WHAT TO DO =
Look through the material below and report every line that includes "toolbar".

SUPPLIED RECORDS =
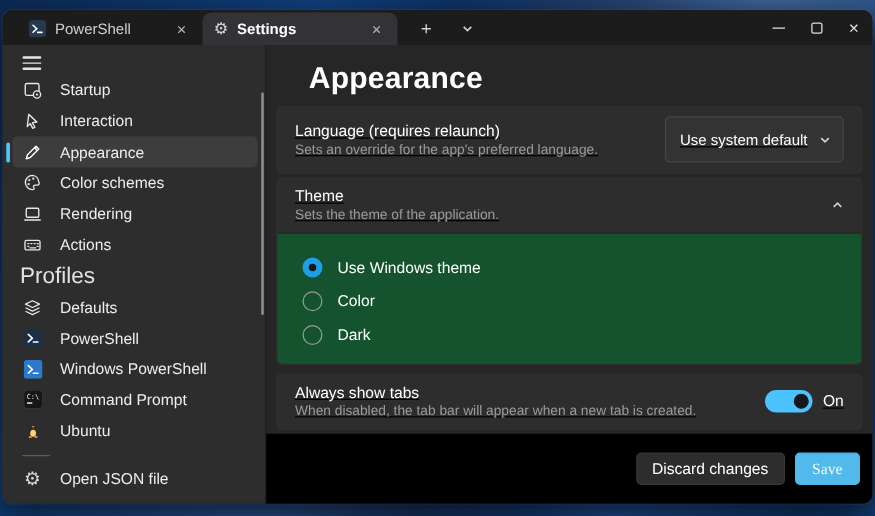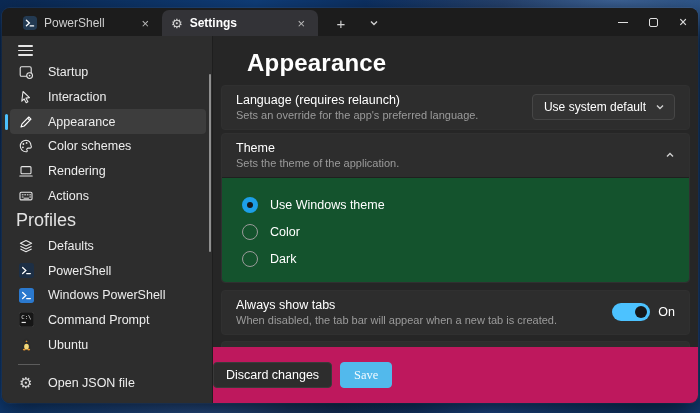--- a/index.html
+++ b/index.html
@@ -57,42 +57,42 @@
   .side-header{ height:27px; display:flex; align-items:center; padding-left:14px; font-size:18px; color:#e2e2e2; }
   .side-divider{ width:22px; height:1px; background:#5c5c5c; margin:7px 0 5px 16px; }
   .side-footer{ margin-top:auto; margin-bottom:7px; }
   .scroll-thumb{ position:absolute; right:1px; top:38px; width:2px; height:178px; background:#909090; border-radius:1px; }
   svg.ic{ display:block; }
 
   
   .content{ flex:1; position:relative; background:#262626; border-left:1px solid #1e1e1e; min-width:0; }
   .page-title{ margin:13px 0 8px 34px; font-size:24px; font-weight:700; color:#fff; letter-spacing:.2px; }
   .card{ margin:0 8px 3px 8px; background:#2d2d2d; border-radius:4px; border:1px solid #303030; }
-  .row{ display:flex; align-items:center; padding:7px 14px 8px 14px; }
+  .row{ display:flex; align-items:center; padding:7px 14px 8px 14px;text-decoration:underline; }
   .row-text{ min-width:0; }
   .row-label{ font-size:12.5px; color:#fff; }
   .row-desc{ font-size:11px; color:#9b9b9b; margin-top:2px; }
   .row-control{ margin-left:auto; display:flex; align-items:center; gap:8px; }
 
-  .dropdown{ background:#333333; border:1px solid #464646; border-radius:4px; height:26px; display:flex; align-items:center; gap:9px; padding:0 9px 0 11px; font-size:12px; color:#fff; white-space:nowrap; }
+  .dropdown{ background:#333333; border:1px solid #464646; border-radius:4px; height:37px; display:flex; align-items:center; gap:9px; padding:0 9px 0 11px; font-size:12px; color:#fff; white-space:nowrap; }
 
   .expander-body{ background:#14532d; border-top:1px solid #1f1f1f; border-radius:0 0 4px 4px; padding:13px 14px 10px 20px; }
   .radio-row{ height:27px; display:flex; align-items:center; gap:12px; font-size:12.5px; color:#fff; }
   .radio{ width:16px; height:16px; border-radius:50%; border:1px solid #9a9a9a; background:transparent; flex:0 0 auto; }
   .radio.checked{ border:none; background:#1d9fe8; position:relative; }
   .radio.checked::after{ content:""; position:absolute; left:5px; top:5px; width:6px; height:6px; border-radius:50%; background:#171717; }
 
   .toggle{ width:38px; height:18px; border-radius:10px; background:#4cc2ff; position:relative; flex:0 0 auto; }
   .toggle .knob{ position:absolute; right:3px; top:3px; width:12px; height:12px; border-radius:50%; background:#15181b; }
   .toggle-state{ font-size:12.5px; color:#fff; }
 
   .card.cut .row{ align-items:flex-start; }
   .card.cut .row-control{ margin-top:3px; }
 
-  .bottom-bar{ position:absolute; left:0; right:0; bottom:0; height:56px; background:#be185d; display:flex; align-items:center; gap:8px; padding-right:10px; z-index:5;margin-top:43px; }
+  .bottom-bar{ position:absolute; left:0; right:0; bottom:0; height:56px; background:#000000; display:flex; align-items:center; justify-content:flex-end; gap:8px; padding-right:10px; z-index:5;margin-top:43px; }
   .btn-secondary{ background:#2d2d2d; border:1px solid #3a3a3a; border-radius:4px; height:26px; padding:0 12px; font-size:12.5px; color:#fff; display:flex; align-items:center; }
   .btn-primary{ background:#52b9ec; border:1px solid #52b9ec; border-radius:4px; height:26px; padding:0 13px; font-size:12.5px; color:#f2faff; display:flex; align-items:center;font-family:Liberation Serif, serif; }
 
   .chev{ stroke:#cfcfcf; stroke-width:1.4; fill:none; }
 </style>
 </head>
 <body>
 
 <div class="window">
---
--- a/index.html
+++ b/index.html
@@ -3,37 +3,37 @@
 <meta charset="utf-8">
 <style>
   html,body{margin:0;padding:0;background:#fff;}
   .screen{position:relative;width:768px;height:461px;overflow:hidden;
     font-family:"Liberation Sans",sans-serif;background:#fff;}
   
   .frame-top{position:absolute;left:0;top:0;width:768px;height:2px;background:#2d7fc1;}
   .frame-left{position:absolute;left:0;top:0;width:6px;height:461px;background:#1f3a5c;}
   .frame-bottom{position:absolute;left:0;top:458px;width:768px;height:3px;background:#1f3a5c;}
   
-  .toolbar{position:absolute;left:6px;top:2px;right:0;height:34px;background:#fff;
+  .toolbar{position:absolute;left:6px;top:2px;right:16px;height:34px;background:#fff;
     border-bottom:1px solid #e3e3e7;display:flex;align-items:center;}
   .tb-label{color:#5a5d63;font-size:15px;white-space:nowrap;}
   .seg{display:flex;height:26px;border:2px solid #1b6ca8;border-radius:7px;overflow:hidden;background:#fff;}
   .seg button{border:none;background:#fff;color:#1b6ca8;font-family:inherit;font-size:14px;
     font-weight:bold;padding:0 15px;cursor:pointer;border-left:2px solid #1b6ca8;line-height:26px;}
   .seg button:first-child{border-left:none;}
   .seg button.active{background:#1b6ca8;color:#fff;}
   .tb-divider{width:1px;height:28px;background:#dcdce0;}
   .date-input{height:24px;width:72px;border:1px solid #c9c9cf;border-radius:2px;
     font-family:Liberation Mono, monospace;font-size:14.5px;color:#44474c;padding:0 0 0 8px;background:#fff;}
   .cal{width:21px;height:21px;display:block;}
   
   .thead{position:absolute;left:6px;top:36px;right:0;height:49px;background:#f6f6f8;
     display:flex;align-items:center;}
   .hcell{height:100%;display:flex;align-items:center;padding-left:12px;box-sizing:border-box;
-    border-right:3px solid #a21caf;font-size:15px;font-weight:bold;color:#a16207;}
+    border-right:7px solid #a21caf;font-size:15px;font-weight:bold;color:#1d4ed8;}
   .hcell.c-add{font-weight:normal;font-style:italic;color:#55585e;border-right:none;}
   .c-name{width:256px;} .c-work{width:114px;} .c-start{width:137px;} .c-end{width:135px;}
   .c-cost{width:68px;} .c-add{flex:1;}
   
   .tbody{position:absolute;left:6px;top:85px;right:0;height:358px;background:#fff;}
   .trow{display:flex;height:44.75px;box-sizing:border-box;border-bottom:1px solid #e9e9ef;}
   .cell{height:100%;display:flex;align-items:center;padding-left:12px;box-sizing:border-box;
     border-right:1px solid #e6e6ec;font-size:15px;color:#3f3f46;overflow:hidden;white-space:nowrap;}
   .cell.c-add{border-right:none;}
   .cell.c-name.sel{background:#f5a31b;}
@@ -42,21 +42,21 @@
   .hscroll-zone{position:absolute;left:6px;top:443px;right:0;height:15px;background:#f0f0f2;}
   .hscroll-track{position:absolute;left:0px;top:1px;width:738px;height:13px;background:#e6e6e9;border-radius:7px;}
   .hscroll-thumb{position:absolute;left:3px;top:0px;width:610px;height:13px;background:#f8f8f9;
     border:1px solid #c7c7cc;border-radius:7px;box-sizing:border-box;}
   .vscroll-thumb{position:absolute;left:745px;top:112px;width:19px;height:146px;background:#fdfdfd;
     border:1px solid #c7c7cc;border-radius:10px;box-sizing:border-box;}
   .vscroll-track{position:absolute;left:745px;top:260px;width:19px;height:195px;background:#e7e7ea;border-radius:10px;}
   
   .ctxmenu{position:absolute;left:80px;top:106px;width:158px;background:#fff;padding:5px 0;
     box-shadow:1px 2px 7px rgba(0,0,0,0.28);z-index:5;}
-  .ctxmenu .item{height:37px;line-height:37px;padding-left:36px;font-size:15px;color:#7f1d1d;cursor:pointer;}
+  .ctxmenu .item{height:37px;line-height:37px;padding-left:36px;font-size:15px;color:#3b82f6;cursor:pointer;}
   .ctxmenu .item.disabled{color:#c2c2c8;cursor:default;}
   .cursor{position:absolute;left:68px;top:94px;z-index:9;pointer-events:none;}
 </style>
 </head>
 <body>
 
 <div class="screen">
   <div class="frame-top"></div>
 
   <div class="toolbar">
==
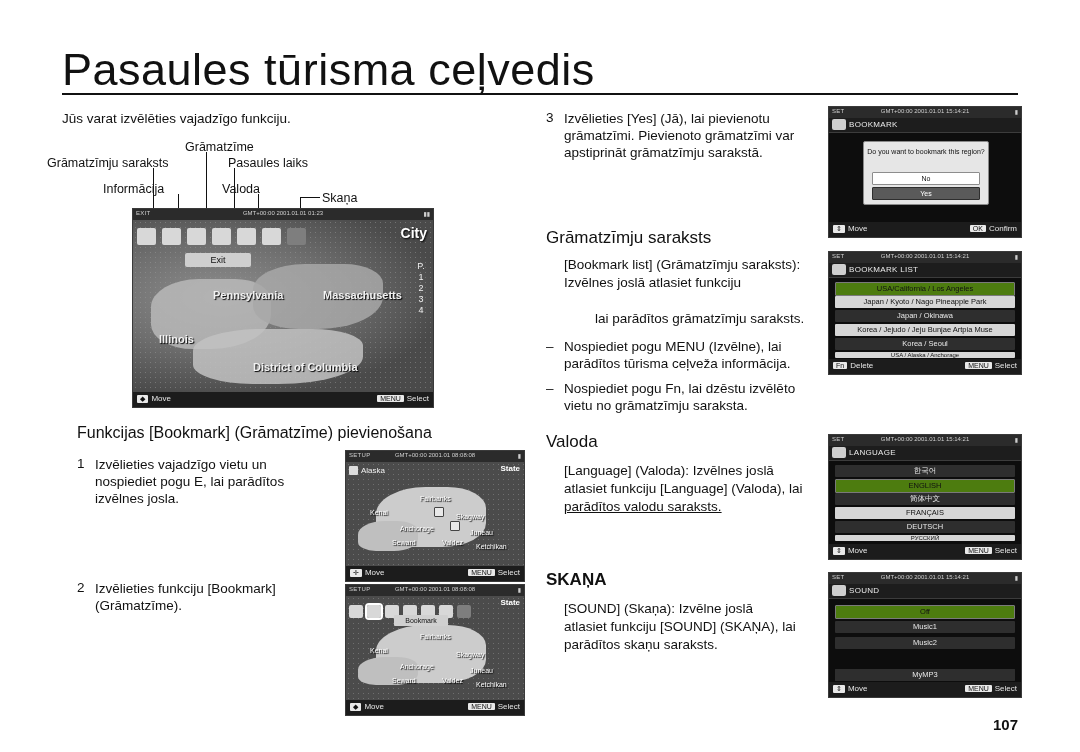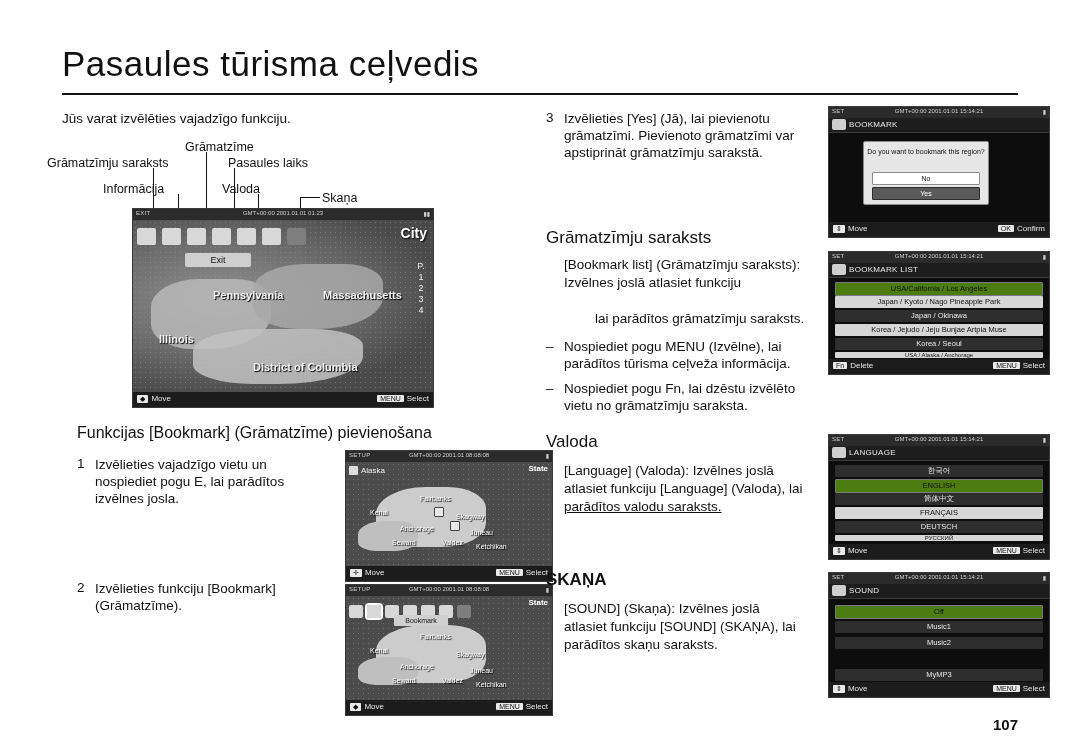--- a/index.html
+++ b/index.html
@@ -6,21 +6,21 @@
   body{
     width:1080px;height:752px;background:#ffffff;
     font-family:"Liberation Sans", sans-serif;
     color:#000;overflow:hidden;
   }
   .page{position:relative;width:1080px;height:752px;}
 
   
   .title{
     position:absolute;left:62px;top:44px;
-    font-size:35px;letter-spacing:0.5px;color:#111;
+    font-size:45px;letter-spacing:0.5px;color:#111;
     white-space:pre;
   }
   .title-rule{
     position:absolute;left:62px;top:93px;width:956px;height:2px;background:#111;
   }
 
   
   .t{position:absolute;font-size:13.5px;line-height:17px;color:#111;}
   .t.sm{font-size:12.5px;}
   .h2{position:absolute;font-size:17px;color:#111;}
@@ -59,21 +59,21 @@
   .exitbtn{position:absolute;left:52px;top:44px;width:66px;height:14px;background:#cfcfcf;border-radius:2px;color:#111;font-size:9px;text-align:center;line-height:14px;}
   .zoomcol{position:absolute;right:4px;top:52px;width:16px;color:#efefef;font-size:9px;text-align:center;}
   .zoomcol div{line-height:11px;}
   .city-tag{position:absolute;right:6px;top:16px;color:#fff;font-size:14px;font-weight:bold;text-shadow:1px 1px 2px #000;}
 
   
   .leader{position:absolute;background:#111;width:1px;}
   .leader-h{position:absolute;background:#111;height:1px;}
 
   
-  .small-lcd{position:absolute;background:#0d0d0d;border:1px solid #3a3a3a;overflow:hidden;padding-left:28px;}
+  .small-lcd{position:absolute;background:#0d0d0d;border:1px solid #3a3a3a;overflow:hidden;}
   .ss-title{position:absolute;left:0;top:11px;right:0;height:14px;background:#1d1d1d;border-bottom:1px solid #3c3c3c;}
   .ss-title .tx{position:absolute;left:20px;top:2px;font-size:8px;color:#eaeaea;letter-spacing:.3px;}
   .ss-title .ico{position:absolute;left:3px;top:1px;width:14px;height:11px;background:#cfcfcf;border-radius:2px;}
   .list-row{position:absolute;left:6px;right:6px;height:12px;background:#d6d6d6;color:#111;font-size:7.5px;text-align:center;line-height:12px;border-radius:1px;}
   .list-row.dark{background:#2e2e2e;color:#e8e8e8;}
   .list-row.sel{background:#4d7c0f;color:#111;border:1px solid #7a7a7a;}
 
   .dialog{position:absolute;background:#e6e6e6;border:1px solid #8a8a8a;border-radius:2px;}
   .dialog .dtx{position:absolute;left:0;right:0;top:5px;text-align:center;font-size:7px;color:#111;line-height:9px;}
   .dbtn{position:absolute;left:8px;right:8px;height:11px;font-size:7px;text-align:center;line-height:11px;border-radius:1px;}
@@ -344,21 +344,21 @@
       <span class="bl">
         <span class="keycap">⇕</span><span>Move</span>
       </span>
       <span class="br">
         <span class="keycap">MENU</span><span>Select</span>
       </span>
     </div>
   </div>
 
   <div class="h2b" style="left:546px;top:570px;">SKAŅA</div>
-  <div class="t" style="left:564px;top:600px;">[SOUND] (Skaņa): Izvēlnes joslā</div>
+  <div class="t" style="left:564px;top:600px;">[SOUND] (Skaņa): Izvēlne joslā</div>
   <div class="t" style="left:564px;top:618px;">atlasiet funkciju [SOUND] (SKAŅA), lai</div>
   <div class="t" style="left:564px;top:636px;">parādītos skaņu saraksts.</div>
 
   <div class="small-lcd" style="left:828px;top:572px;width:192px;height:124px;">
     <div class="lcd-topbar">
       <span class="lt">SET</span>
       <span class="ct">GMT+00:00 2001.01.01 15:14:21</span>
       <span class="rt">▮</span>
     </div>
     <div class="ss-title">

RESPONSE BELOW =
-  .toolbar{position:absolute;left:6px;top:2px;right:0;height:34px;background:#fff;
+  .toolbar{position:absolute;left:6px;top:2px;right:16px;height:34px;background:#fff;
   <div class="toolbar">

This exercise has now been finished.